Answer: Yes, as I said, we act with caution. There are cases for which brief detention with or without involuntary treatment is appropriate. Acutely psychotic people, acting under delusional beliefs or hallucinated experiences, may put themselves or others at serious risk, and common humanity demands some form of restraint. Similarly, severely distressed people quite often act in an uncharacteristic manner for which, even a few minutes later, they may be intensely regretful, so restraint is again appropriate.
As a society, we need to find a path between the extremes of what is called “libertarianism” and the heavy-handed paternalism in force in most western countries today. I am not convinced by Thomas Szasz, among others, who proclaim that individual liberty is the supreme and universal good that must never be restricted in any way. This includes freely allowing people to kill themselves, such as placing the means of suicide in prisoners’ cells, and leaving people deemed psychotic free to roam the streets in any condition and engage in any behaviour so long as they obey the law. He also insisted there should be no restrictions on drug use. When the Szaszian position is analysed closely, it becomes self-contradictory, which is true of all ultra-libertarian positions, so I don’t think we need take it seriously [1].
However, psychiatry’s biological paternalism is a different matter: people are forced to take drugs with a huge range of side effects ranging from unpleasant to dangerous and, overwhelmingly, are treated like lumps of meat. Rates of detention vary enormously from one jurisdiction to another. In New South Wales, 54% of hospitalisations are involuntary but in West Australia, it is only 10%. In the Northern Territory, it is an implausible 86% but it was about 20% when I was there. The psychiatrists involved will all swear that what they’re doing is justified as scientific. Once caught up in the system, it is very hard for people to get out of it, while anybody who passes through the doors of the forensic branch can abandon all hope.
As for who should do the job, the answer is surely: “People who know what they’re doing.” Does that include modern psychiatrists? I don’t think it does. For a start, they can’t even agree on what scientific model they should use: should it be a model that recognises the causal reality of the mind (i.e. a “biopsychosocial” model) or one that says it’s all biological (a “biomedical” model)? A good start would be to subject themselves to the discipline of actually writing their models so we can see just what they mean, because that’s never been done.

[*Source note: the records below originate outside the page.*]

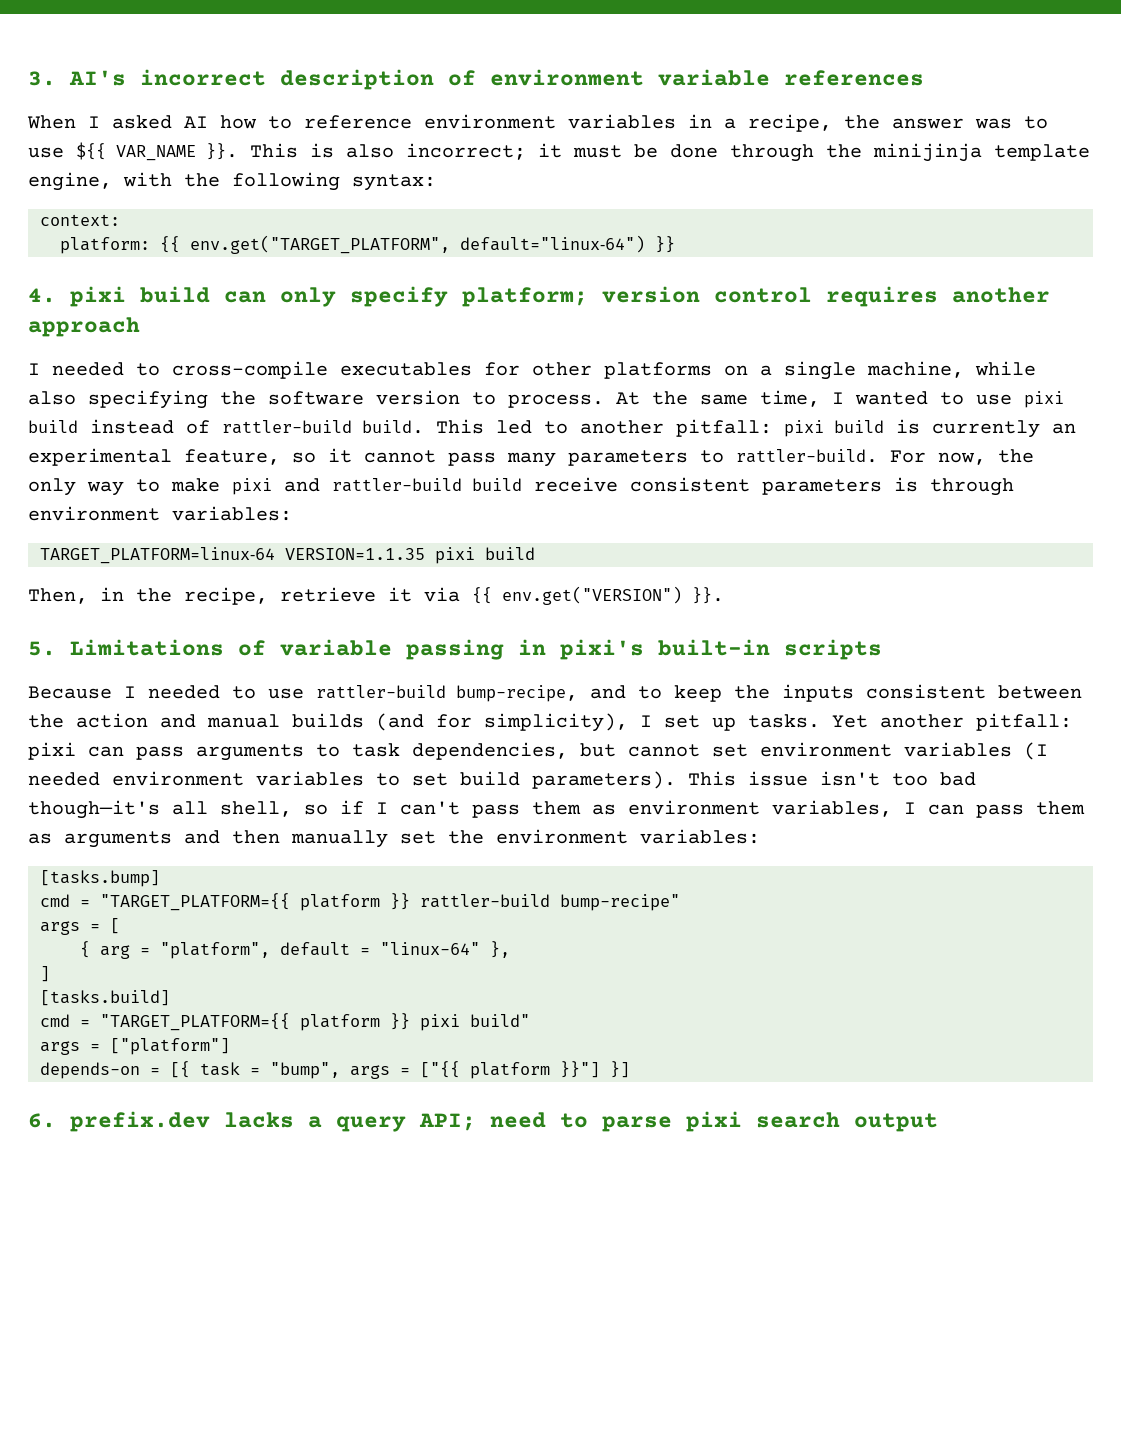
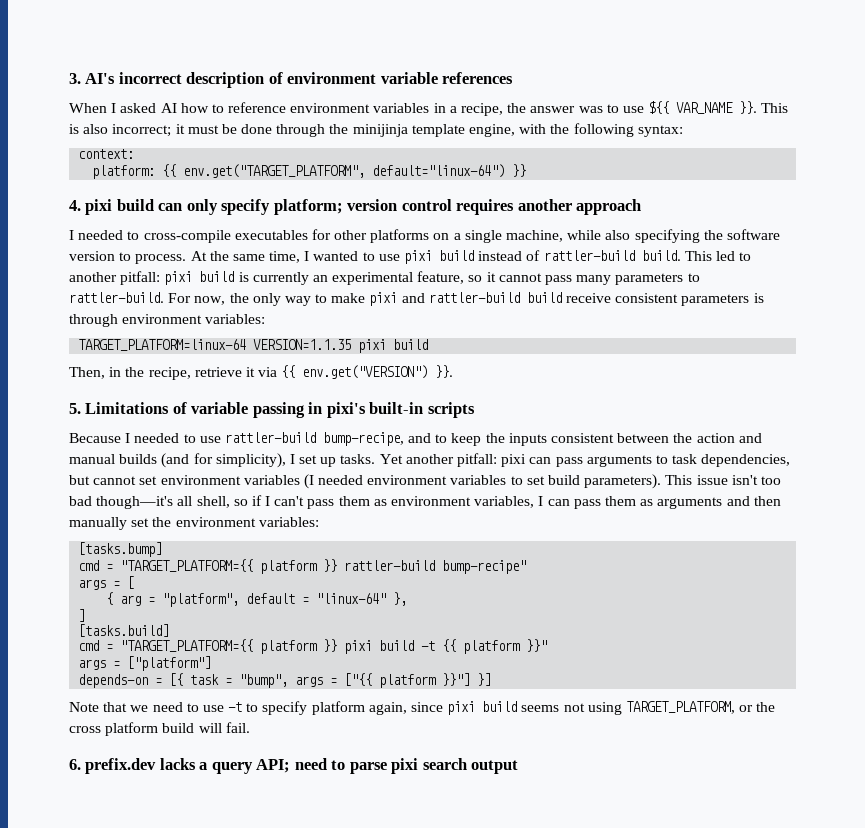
- cmd = "TARGET_PLATFORM={{ platform }} pixi build"
+ cmd = "TARGET_PLATFORM={{ platform }} pixi build -t {{ platform }}"
+ Note that we need to use -t to specify platform again, since pixi build seems not using TARGET_PLATFORM, or the cross platform build will fail.

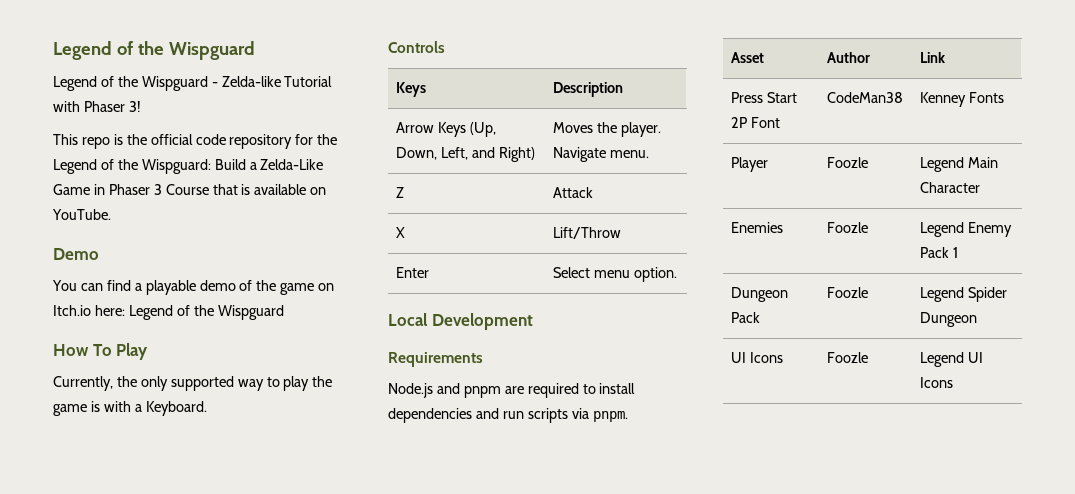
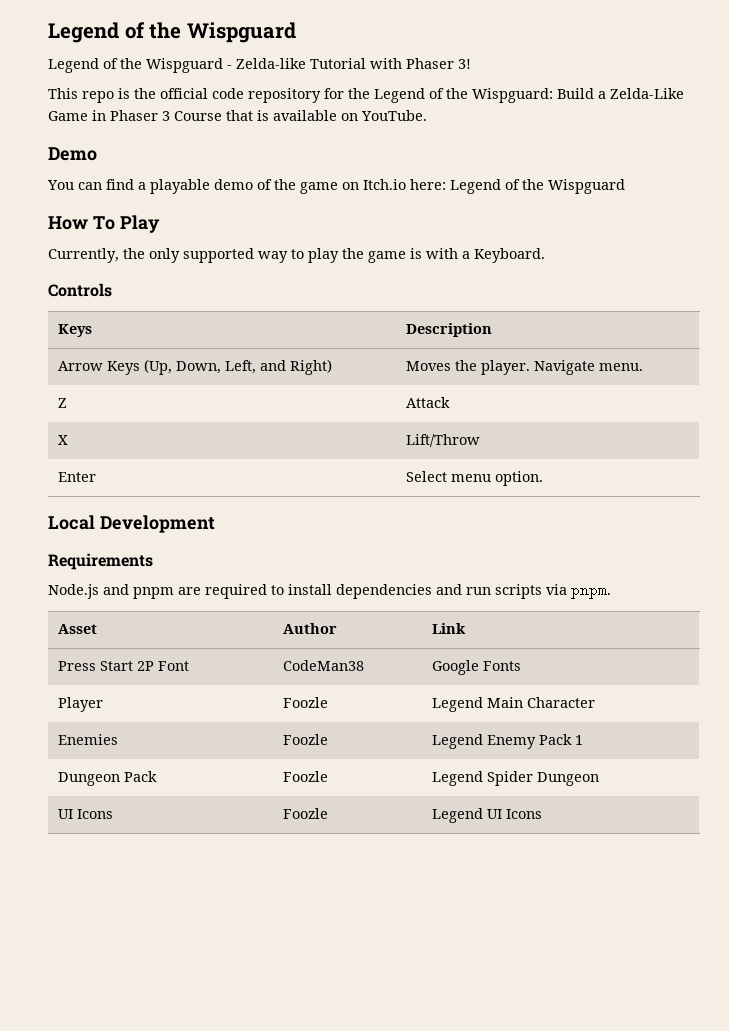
- Press Start 2P Font | CodeMan38 | Kenney Fonts
+ Press Start 2P Font | CodeMan38 | Google Fonts

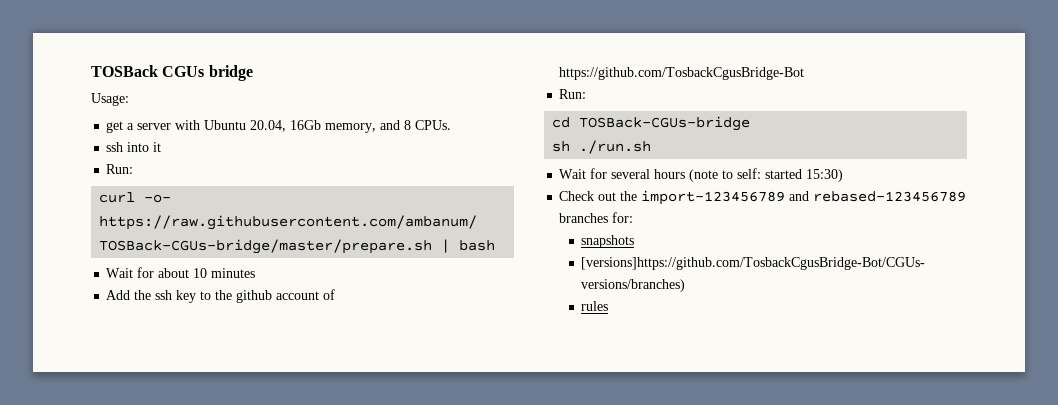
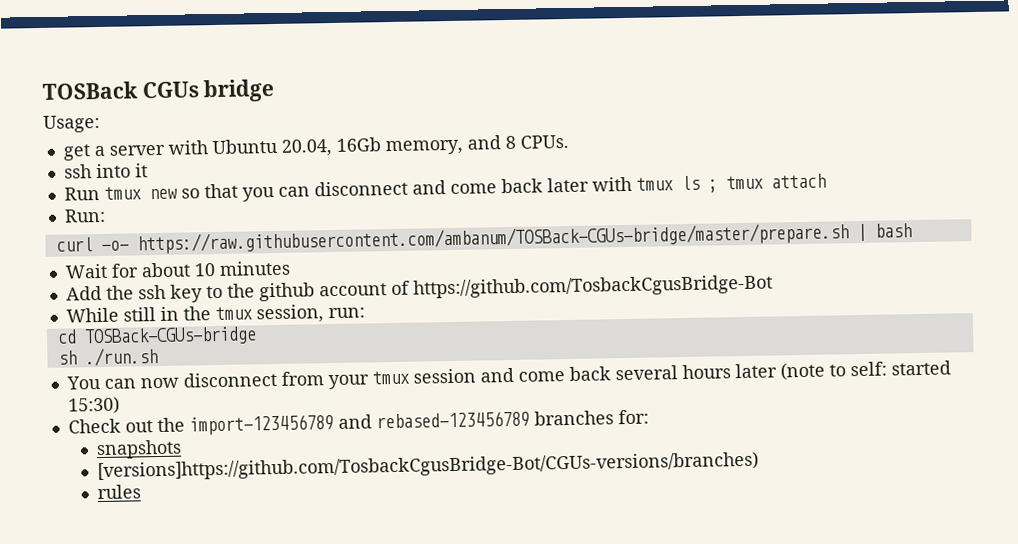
+ Run tmux new so that you can disconnect and come back later with tmux ls ; tmux attach
  Add the ssh key to the github account of https://github.com/TosbackCgusBridge-Bot
- Run:
+ While still in the tmux session, run:
  cd TOSBack-CGUs-bridge
  sh ./run.sh
- Wait for several hours (note to self: started 15:30)
+ You can now disconnect from your tmux session and come back several hours later (note to self: started 15:30)

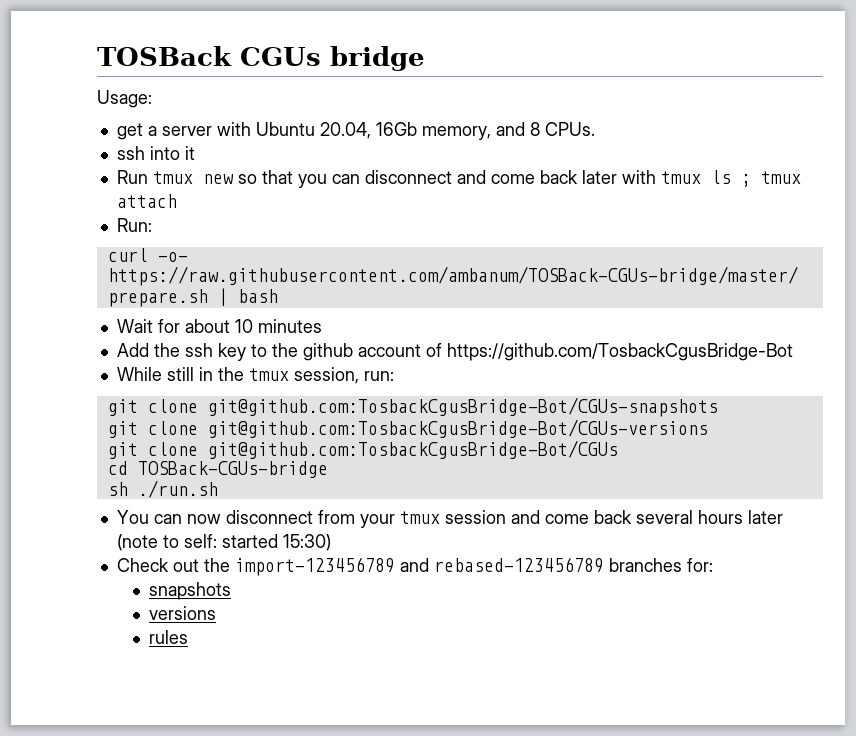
+ git clone git@github.com:TosbackCgusBridge-Bot/CGUs-snapshots
+ git clone git@github.com:TosbackCgusBridge-Bot/CGUs-versions
+ git clone git@github.com:TosbackCgusBridge-Bot/CGUs
- [versions]https://github.com/TosbackCgusBridge-Bot/CGUs-versions/branches)
+ versions

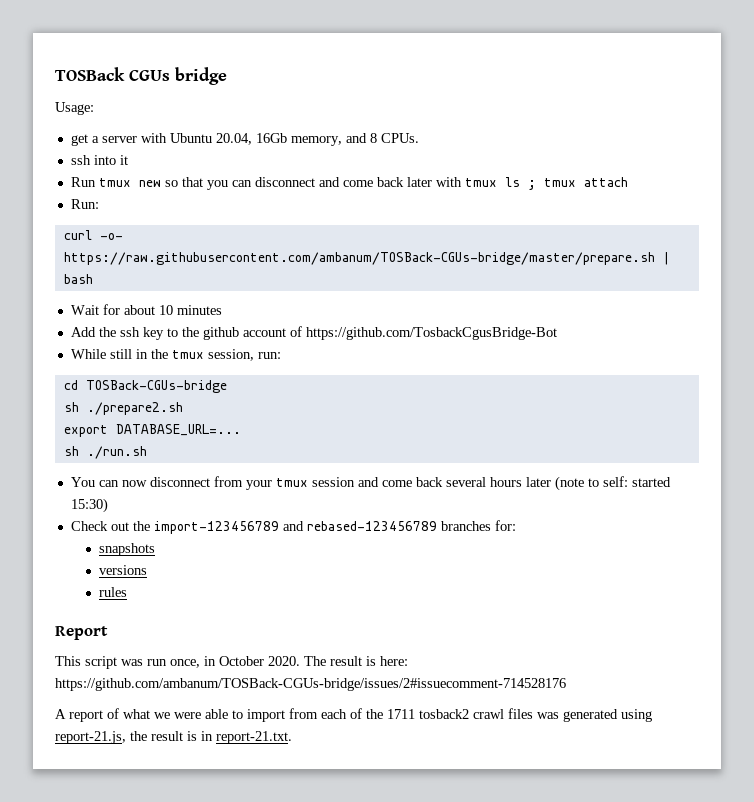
- git clone git@github.com:TosbackCgusBridge-Bot/CGUs-snapshots
- git clone git@github.com:TosbackCgusBridge-Bot/CGUs-versions
- git clone git@github.com:TosbackCgusBridge-Bot/CGUs
  cd TOSBack-CGUs-bridge
+ sh ./prepare2.sh
+ export DATABASE_URL=...
+ Report
+ This script was run once, in October 2020. The result is here: https://github.com/ambanum/TOSBack-CGUs-bridge/issues/2#issuecomment-714528176
+ A report of what we were able to import from each of the 1711 tosback2 crawl files was generated using report-21.js, the result is in report-21.txt.

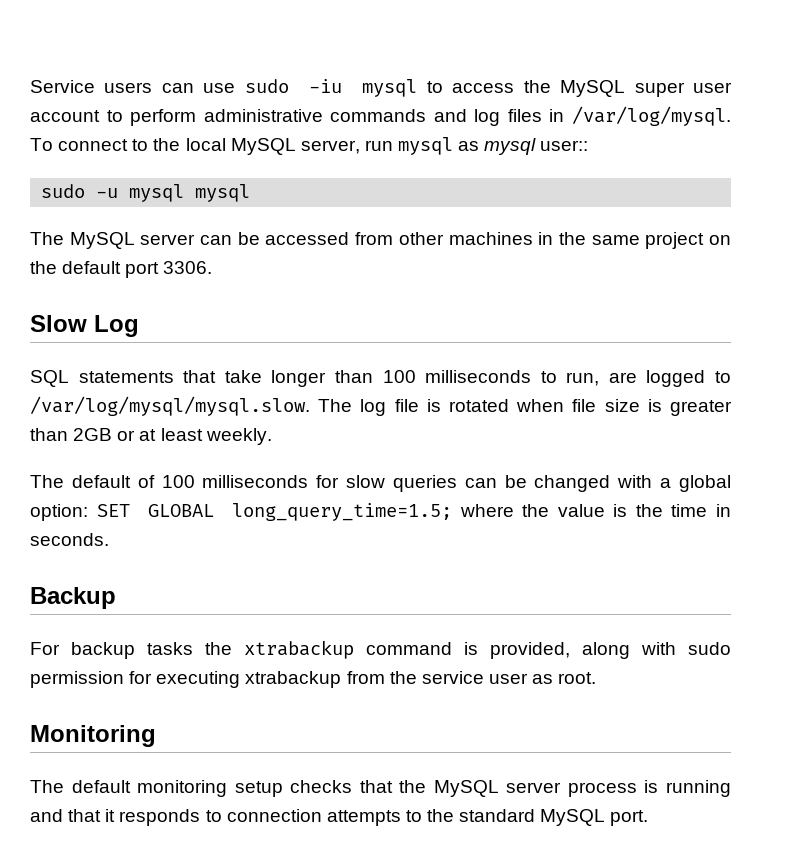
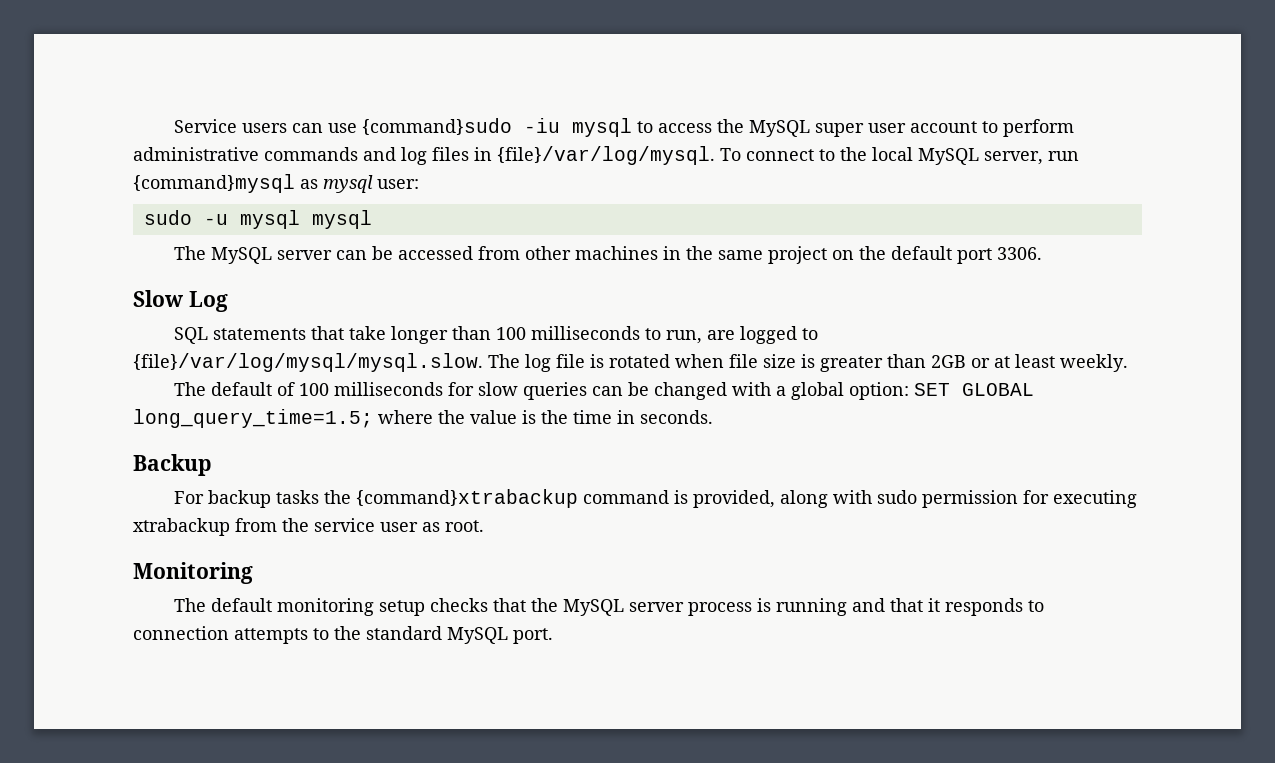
- Service users can use sudo -iu mysql to access the MySQL super user account to perform administrative commands and log files in /var/log/mysql.
+ Service users can use {command}sudo -iu mysql to access the MySQL super user account to perform administrative commands and log files in {file}/var/log/mysql.
- To connect to the local MySQL server, run mysql as mysql user::
+ To connect to the local MySQL server, run {command}mysql as mysql user:
- SQL statements that take longer than 100 milliseconds to run, are logged to /var/log/mysql/mysql.slow. The log file is rotated when file size is greater than 2GB or at least weekly.
+ SQL statements that take longer than 100 milliseconds to run, are logged to {file}/var/log/mysql/mysql.slow. The log file is rotated when file size is greater than 2GB or at least weekly.
- For backup tasks the xtrabackup command is provided, along with sudo permission for executing xtrabackup from the service user as root.
+ For backup tasks the {command}xtrabackup command is provided, along with sudo permission for executing xtrabackup from the service user as root.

However, a sudden, bracing dose of discipline is on its way, from a completely unexpected quarter: Mr DJ Trump. Actually, it’s not coming from Mr Trump, it’s coming from his newly appointed Secretary of Health, Robert F Kennedy, Jr. One of Trump’s torrent of executive orders establishes a commission to Make American Healthy Again. I’m not sure if it ever was healthy but it sounds impressive. In case anybody doesn’t know, RFK Jr, son of RFK Snr, who was assassinated during the 1968 presidential campaign (which he would almost certainly have won) is not a chip off the old block. His cousin, Caroline, daughter of JFK, called him a predator and drug abuser who is completely unsuitable for the position. His anti-vaxxer views should have sunk him but he got the job and had a lot to do with organising the people who wrote the program in the executive order (which Trump didn’t read). The best that could be said for him is that he’s a loose cannon.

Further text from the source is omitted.